Task input =
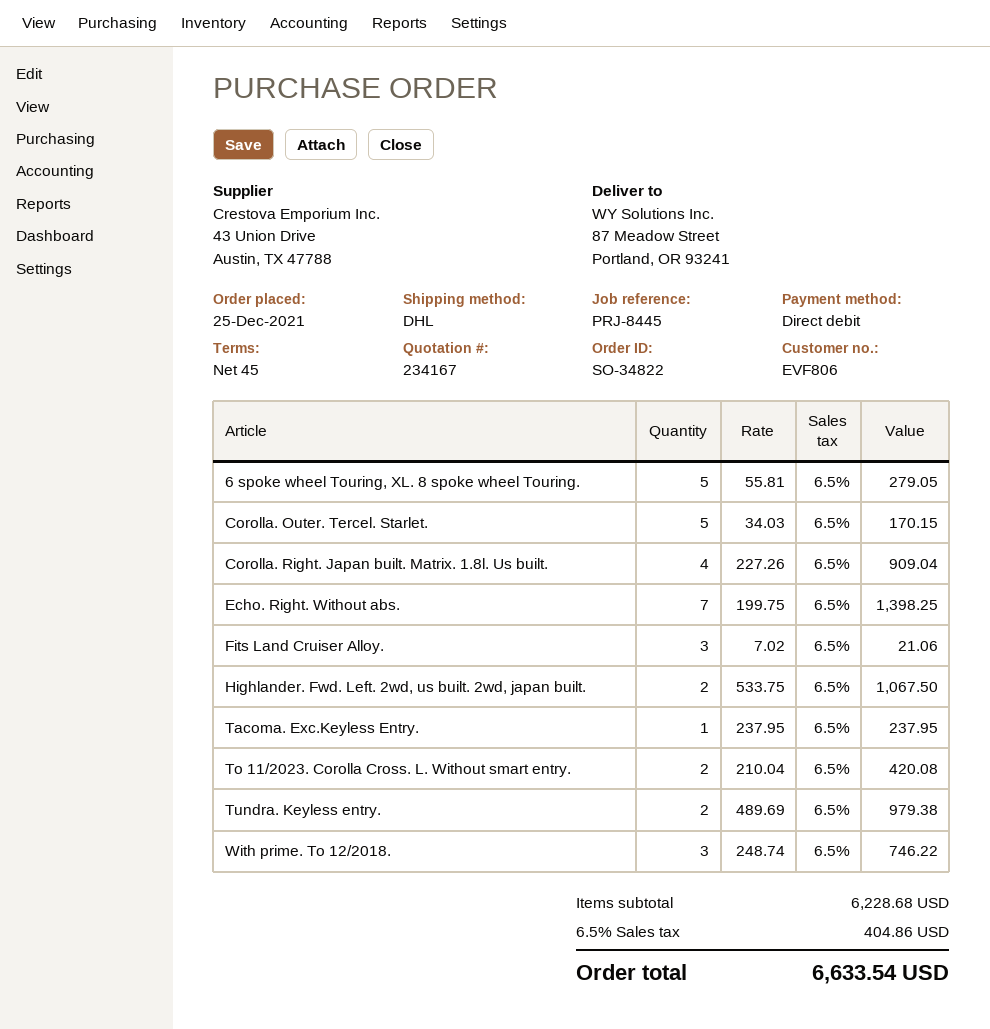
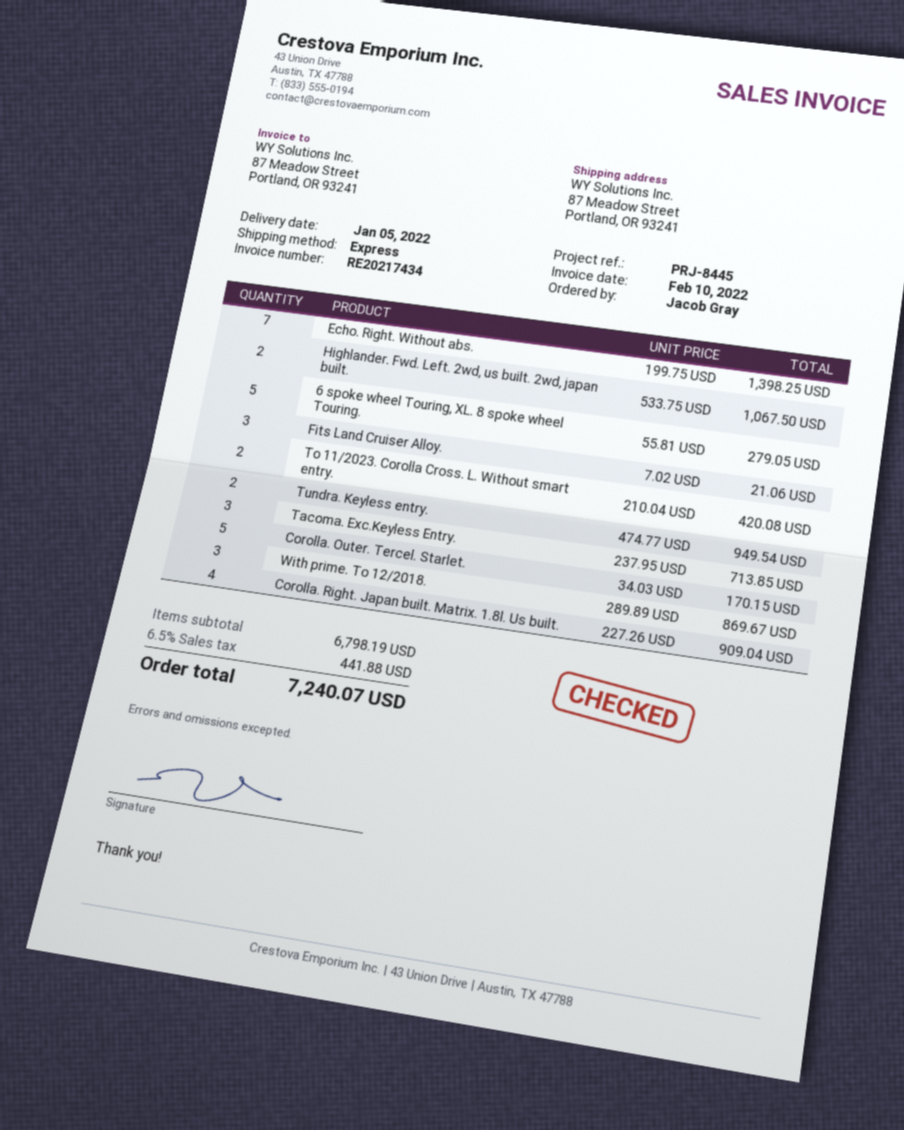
shipping method: DHL -> express
Tacoma. Exc.Keyless Entry.: 1 x 237.95 = 237.95 -> 3 x 237.95 = 713.85
Tundra. Keyless entry.: 2 x 489.69 = 979.38 -> 2 x 474.77 = 949.54
With prime. To 12/2018.: 3 x 248.74 = 746.22 -> 3 x 289.89 = 869.67
subtotal: 6228.68 -> 6798.19
tax: 6.5% = 404.86 -> 6.5% = 441.88
total: 6633.54 -> 7240.07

What needs to be done = Only exact copies of the lines from the one containing "Tundra. Keyless entry.: 2" to the end of the records belong in the answer.

Response to this task =
Tundra. Keyless entry.: 2 x 489.69 = 979.38 -> 2 x 474.77 = 949.54
With prime. To 12/2018.: 3 x 248.74 = 746.22 -> 3 x 289.89 = 869.67
subtotal: 6228.68 -> 6798.19
tax: 6.5% = 404.86 -> 6.5% = 441.88
total: 6633.54 -> 7240.07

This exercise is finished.